Hooks (Codex CLI — Tier 2-Codex only)

Authoritative event list: nlpm:conventions-codex §6.

Rule	Check	Condition	Penalty
R27	Event names valid (Codex)	Uses unrecognized event name — confirmed Codex events: `SessionStart`, `UserPromptSubmit`, `PreToolUse`, `PostToolUse`, `PermissionRequest`, `PreCompact`, `PostCompact`, `SubagentStart`, `SubagentStop`, `Stop`	-15
R27	Case correct (Codex)	Event name has wrong case	-10
--	Hooks config key (Codex)	`config.toml` uses deprecated `[features].codex_hooks` instead of `[features].hooks` (renamed ~CLI 0.129+)	-5 (advisory)

Hooks (Antigravity / Gemini lineage — Tier 2-Antigravity only) — ADVISORY

Authoritative event list: nlpm:conventions-antigravity §5. All Antigravity-specific hook scoring is advisory-only (confidence:low) until the Antigravity 2.0 spec stabilizes — see analysis/multi-tool-design-2026-05.md decision #3.

Rule	Check	Condition	Penalty
R27	Event names valid (Gemini lineage)	Uses unrecognized event name — confirmed events: `SessionStart`, `BeforeAgent`, `BeforeModel`, `BeforeToolSelection`, `BeforeTool`, `AfterTool`, `AfterModel`, `AfterAgent`, `SessionEnd`, `Notification`, `PreCompress`	-10 (advisory)
R27	Case correct (Gemini lineage)	Event name has wrong case	-5 (advisory)

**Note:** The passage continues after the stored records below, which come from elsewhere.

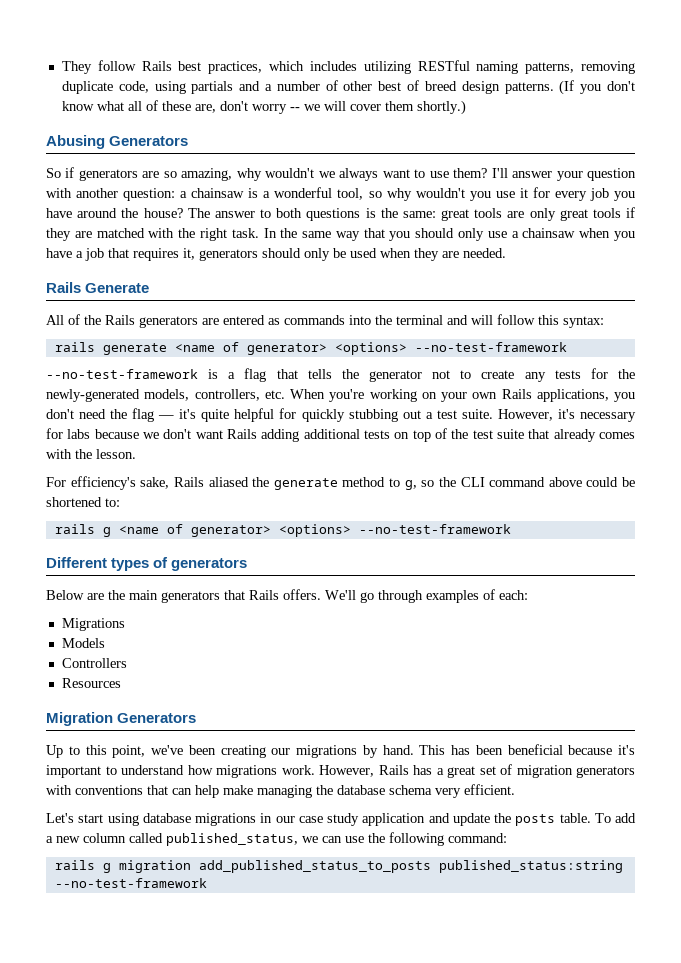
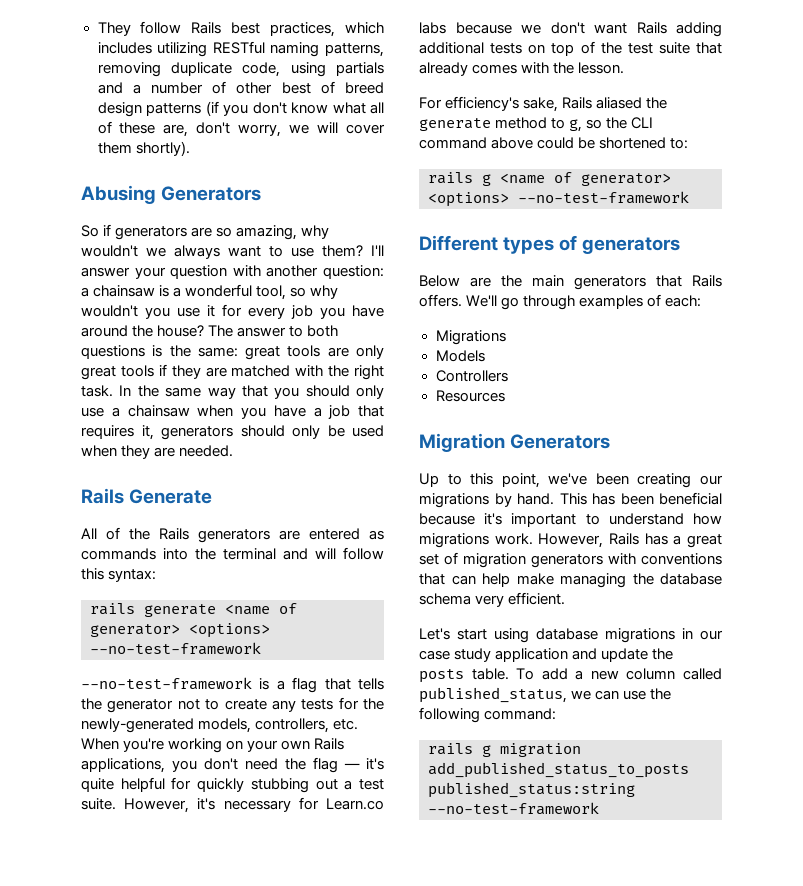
- They follow Rails best practices, which includes utilizing RESTful naming patterns, removing duplicate code, using partials and a number of other best of breed design patterns. (If you don't know what all of these are, don't worry -- we will cover them shortly.)
+ They follow Rails best practices, which includes utilizing RESTful naming patterns, removing duplicate code, using partials and a number of other best of breed design patterns (if you don't know what all of these are, don't worry, we will cover them shortly).
- However, it's necessary for labs because we don't want Rails adding additional tests on top of the test suite that already comes with the lesson.
+ However, it's necessary for Learn.co labs because we don't want Rails adding additional tests on top of the test suite that already comes with the lesson.

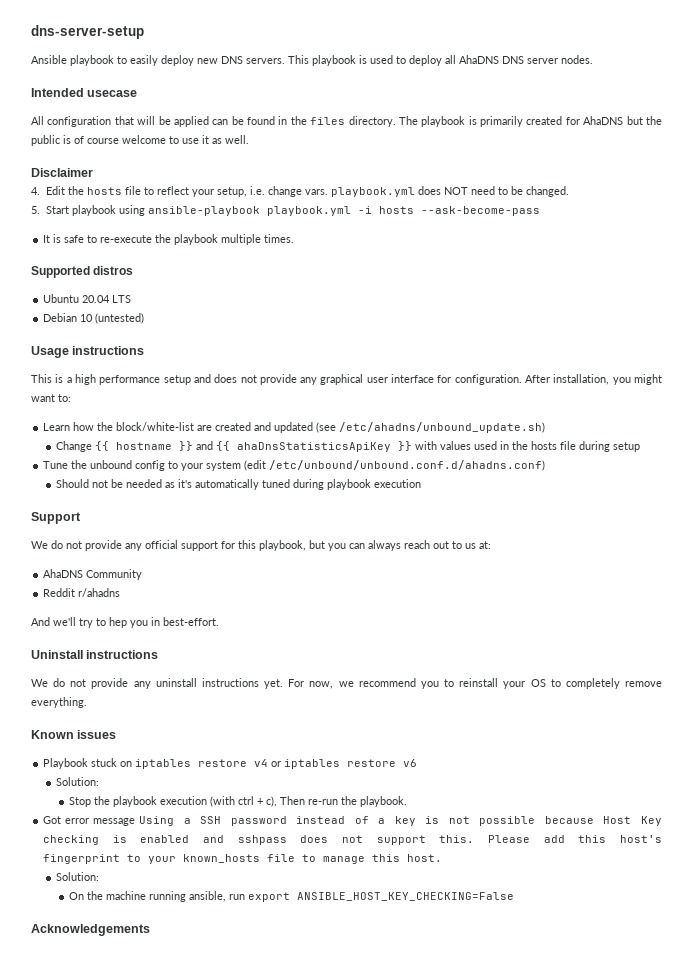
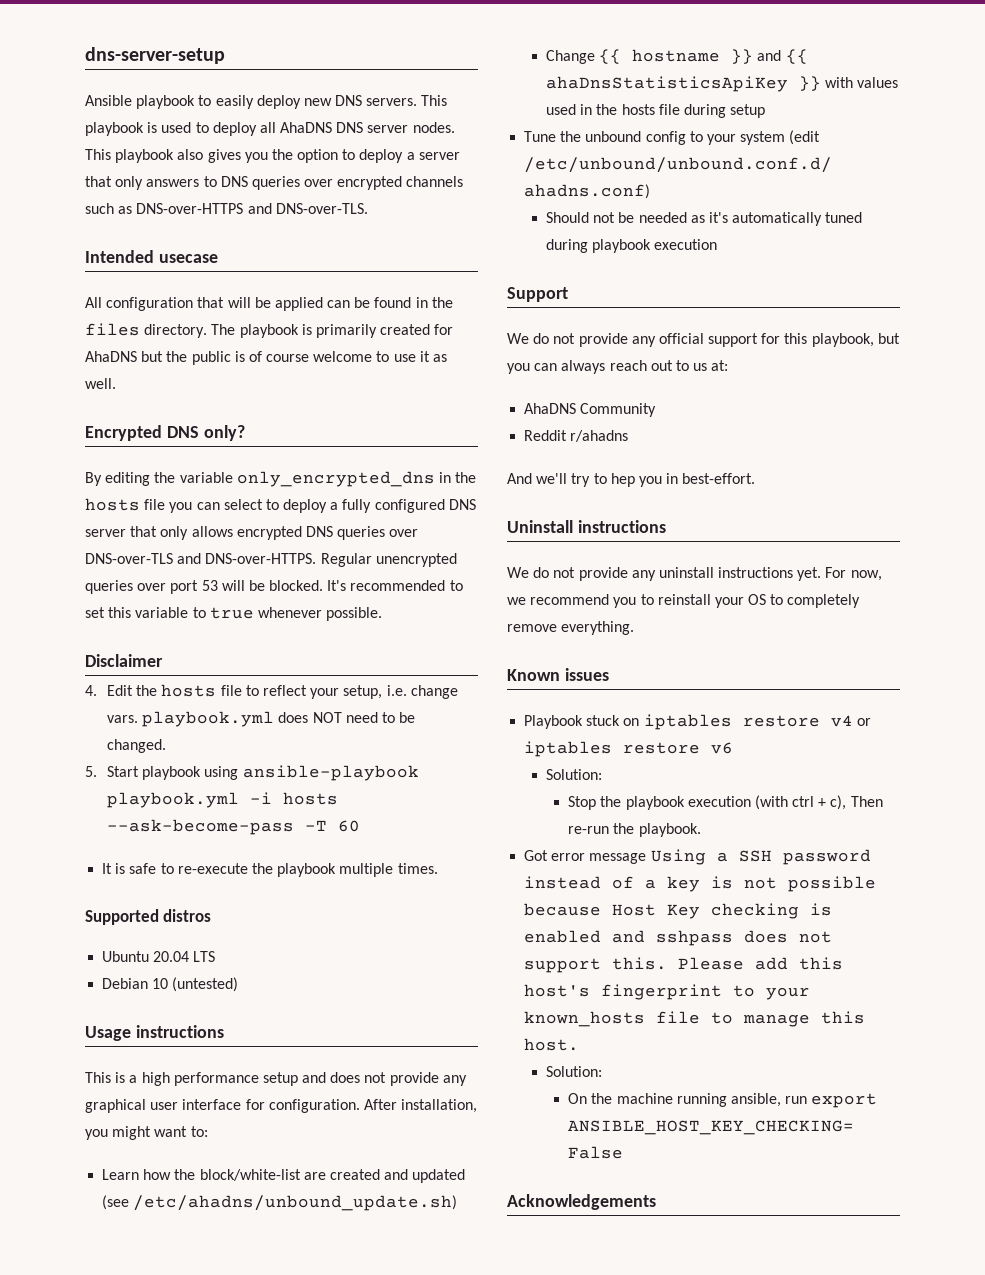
+ This playbook also gives you the option to deploy a server that only answers to DNS queries over encrypted channels such as DNS-over-HTTPS and DNS-over-TLS.
+ Encrypted DNS only?
+ By editing the variable only_encrypted_dns in the hosts file you can select to deploy a fully configured DNS server that only allows encrypted DNS queries over DNS-over-TLS and DNS-over-HTTPS. Regular unencrypted queries over port 53 will be blocked. It's recommended to set this variable to true whenever possible.
- 5. Start playbook using ansible-playbook playbook.yml -i hosts --ask-become-pass
+ 5. Start playbook using ansible-playbook playbook.yml -i hosts --ask-become-pass -T 60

plugin.json (Claude Code — `.claude-plugin/plugin.json`)

Check	Condition	Penalty
`name` present	Missing	-25
`version` is semver	Present but not valid semver	-10
`description` present	Missing	-5

.codex-plugin/plugin.json (Codex CLI — Tier 2-Codex only)

Schema reference: nlpm:conventions-codex §3.

Check	Condition	Penalty
Valid JSON	File fails JSON parse	-25
`name` present	Missing	-25
`name` kebab-case	Mixed case or underscores	-10
`version` is semver	Present but not valid semver	-10
`description` present	Missing	-5
Component paths relative	`skills`/`mcpServers`/`apps`/`hooks` paths absolute or missing `./` prefix	-5 each

.agents/plugins/marketplace.json (Codex marketplace — Tier 2-Codex)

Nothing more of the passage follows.